Data items:
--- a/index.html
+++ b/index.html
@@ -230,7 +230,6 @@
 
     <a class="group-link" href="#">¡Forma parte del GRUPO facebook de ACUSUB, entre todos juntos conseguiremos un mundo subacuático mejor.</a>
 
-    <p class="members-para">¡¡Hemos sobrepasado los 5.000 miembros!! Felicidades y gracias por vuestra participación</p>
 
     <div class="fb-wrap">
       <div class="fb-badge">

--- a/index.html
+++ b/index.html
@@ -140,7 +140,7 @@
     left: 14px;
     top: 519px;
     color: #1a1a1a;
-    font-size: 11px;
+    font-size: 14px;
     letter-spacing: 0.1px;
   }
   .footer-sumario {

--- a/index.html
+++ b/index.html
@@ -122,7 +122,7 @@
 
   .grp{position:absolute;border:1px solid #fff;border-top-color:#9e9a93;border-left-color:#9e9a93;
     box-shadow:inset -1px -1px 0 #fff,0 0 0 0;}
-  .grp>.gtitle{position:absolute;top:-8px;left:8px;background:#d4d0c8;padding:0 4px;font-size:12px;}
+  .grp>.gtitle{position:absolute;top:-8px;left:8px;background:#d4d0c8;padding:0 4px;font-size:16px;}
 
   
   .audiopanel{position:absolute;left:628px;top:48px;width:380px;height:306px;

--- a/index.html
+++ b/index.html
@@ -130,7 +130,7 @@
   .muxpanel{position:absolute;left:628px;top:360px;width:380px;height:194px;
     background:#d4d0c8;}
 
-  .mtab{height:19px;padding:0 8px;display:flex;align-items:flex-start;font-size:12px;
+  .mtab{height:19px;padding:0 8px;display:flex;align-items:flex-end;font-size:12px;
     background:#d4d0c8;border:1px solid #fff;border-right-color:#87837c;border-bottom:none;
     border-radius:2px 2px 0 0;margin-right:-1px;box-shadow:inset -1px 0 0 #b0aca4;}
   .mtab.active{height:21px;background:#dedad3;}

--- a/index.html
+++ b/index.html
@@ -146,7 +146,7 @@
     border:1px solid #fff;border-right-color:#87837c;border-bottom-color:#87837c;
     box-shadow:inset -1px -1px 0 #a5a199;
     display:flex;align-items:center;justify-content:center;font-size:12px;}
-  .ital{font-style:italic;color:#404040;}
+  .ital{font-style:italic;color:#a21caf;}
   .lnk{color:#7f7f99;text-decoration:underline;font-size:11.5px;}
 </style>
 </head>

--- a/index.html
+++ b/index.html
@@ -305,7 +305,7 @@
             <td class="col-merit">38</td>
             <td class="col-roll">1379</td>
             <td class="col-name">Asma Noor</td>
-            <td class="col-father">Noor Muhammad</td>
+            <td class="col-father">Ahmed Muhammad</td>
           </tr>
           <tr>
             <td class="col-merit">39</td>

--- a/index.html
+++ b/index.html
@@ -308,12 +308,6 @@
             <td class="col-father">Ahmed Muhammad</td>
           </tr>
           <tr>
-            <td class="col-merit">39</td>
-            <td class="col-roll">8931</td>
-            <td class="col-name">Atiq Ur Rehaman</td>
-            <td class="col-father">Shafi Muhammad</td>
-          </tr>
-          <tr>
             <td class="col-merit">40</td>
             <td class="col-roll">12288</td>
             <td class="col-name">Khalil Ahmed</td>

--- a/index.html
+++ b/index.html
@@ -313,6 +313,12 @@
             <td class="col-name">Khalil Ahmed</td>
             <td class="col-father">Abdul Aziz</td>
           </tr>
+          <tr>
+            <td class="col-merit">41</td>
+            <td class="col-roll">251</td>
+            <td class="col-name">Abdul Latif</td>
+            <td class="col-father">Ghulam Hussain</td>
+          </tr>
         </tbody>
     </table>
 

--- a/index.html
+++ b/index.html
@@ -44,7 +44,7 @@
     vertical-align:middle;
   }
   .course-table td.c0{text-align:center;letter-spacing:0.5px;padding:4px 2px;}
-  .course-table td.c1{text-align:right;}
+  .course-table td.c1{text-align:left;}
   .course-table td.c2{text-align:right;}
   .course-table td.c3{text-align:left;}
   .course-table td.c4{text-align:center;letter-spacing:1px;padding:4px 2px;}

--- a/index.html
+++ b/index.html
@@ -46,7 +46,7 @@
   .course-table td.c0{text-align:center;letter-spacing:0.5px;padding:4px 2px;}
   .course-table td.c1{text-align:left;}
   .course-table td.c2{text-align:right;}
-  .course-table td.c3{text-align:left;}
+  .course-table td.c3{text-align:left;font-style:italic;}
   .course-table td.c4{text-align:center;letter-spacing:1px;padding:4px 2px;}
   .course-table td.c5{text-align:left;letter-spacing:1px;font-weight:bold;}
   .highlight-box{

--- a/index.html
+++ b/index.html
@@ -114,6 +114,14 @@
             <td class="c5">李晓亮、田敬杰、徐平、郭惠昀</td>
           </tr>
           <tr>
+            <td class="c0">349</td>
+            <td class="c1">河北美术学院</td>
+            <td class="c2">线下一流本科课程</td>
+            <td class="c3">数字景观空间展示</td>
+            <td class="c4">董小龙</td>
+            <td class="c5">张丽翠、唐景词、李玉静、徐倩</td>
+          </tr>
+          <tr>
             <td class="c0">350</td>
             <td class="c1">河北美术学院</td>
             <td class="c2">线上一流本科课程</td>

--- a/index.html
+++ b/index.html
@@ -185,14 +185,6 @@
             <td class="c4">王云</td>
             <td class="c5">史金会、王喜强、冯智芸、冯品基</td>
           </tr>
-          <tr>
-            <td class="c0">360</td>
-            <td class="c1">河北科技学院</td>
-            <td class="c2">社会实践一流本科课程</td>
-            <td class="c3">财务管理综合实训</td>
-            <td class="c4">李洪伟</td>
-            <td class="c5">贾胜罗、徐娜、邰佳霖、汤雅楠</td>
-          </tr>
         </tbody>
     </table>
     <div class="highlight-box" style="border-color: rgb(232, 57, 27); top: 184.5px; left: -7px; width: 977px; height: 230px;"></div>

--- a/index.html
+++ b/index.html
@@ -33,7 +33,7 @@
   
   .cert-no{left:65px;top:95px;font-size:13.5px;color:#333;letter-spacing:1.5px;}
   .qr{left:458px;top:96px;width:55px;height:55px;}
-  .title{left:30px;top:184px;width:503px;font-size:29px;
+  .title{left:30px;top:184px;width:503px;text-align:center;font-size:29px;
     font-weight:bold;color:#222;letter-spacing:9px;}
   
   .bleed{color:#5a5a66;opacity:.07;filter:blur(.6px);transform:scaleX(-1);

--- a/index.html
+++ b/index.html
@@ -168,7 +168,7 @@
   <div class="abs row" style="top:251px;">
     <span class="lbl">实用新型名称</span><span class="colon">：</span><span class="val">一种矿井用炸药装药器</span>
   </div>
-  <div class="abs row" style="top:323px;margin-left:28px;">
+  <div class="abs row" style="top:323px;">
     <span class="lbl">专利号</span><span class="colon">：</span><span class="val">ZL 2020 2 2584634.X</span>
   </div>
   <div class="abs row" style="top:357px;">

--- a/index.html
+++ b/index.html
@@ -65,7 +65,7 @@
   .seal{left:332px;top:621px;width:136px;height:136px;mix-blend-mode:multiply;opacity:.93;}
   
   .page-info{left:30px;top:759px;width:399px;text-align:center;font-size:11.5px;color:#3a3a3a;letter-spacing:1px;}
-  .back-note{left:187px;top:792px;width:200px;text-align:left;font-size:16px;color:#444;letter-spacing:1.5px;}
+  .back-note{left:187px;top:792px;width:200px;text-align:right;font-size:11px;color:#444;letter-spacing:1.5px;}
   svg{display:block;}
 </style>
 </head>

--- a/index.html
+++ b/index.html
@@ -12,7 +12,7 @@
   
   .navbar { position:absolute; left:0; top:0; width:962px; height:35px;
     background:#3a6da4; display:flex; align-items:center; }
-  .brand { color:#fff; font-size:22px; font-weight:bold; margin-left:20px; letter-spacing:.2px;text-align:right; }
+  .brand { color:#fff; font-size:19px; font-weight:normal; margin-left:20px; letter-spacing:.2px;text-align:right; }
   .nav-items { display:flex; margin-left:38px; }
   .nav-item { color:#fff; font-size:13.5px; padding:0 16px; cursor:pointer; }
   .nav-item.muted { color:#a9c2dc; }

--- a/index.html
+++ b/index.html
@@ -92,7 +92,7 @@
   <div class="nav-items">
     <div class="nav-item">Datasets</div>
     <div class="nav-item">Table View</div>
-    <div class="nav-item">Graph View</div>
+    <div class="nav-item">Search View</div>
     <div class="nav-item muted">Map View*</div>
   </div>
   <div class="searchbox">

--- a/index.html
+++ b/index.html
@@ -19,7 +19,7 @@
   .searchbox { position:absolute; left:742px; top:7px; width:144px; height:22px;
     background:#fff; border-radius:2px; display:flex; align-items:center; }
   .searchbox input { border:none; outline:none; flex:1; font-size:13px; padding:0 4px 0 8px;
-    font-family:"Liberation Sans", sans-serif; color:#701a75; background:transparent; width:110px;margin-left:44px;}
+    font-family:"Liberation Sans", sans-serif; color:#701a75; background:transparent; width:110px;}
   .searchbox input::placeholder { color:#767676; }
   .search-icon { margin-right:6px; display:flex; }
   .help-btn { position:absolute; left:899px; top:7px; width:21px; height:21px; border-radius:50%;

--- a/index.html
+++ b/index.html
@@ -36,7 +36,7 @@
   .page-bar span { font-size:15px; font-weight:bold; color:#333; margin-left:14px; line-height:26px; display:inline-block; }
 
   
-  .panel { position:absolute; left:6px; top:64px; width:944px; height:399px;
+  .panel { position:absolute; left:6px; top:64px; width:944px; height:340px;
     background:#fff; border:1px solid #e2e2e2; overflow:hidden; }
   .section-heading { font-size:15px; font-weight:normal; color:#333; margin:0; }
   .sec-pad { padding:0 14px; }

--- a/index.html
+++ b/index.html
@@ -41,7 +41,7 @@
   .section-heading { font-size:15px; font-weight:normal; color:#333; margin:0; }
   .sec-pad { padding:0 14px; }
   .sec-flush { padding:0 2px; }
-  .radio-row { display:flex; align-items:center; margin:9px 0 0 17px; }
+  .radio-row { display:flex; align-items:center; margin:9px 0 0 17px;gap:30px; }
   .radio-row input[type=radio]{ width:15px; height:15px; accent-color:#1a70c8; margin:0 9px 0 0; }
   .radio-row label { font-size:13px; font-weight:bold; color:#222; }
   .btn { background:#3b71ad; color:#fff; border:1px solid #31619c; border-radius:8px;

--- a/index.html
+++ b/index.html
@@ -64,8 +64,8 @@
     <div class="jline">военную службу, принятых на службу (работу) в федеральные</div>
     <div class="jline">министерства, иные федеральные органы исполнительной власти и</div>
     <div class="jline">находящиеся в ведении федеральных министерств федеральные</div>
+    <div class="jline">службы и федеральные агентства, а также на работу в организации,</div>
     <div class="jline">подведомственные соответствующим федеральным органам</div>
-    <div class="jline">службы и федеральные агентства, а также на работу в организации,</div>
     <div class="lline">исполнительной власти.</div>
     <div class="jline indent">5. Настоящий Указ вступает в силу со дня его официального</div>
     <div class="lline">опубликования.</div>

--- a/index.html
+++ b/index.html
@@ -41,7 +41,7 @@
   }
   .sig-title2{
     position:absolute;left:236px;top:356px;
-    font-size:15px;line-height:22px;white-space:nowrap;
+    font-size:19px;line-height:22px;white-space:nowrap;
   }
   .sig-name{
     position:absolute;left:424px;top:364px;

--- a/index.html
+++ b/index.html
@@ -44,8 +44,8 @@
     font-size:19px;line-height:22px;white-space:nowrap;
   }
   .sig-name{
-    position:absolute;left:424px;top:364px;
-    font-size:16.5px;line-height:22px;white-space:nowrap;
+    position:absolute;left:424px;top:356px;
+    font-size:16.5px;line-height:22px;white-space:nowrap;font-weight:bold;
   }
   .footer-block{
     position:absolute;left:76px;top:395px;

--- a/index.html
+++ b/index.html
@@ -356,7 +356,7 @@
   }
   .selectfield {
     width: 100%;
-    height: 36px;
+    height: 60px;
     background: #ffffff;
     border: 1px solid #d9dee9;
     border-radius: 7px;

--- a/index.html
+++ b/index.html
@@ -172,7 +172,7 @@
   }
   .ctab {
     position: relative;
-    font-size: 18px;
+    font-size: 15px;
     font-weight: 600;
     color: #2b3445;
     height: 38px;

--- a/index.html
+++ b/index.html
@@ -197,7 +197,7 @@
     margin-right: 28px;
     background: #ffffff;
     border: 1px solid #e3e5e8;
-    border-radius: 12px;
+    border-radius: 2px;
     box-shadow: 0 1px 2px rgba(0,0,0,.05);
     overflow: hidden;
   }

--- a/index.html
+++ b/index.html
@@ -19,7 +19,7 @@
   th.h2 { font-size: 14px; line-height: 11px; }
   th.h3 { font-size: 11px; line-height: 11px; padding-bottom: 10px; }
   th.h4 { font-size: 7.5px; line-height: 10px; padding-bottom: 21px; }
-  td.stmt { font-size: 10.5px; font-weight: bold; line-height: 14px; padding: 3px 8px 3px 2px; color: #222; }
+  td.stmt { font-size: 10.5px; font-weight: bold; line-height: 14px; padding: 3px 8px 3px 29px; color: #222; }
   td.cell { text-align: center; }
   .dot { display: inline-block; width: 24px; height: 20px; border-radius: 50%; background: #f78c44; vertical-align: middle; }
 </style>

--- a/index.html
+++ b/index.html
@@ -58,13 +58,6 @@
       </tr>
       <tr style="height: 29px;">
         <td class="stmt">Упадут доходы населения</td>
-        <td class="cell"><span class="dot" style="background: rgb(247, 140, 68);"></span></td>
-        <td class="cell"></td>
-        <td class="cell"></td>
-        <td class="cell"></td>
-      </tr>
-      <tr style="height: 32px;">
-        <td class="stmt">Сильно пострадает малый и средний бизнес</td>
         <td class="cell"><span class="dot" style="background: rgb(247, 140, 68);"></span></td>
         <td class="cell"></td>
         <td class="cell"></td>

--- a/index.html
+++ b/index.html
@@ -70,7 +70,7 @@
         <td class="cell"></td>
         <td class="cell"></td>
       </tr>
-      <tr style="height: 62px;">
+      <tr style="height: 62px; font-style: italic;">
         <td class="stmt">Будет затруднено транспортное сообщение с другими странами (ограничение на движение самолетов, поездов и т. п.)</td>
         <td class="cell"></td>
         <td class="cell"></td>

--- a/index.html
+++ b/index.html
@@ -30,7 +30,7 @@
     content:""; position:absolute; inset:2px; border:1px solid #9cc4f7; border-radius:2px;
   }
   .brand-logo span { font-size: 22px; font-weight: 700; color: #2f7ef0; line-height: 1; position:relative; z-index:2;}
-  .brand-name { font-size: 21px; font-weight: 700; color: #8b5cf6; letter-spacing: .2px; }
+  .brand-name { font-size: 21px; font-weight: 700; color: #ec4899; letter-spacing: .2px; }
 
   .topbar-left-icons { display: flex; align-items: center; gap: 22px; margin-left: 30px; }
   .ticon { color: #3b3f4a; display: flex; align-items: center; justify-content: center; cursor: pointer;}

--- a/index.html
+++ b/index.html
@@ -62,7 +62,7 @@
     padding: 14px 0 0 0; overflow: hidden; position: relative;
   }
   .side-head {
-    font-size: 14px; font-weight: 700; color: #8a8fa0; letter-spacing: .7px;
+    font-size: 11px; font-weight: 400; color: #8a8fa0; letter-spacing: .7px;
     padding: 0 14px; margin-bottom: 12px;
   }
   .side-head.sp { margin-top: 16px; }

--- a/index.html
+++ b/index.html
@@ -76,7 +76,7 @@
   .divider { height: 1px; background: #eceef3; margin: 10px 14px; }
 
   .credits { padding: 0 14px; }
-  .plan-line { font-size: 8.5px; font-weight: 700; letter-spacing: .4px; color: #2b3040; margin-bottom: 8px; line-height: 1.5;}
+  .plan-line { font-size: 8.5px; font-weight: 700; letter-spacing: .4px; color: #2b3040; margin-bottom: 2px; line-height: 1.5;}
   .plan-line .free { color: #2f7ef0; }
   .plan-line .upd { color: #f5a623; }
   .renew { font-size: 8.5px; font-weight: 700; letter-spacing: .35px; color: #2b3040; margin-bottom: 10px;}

TASK BRIEF: Show a copy of each line from the records above in which the string "plan" occurs.

RESULT OF THE EXERCISE:
-  .plan-line { font-size: 8.5px; font-weight: 700; letter-spacing: .4px; color: #2b3040; margin-bottom: 8px; line-height: 1.5;}
+  .plan-line { font-size: 8.5px; font-weight: 700; letter-spacing: .4px; color: #2b3040; margin-bottom: 2px; line-height: 1.5;}
   .plan-line .free { color: #2f7ef0; }
   .plan-line .upd { color: #f5a623; }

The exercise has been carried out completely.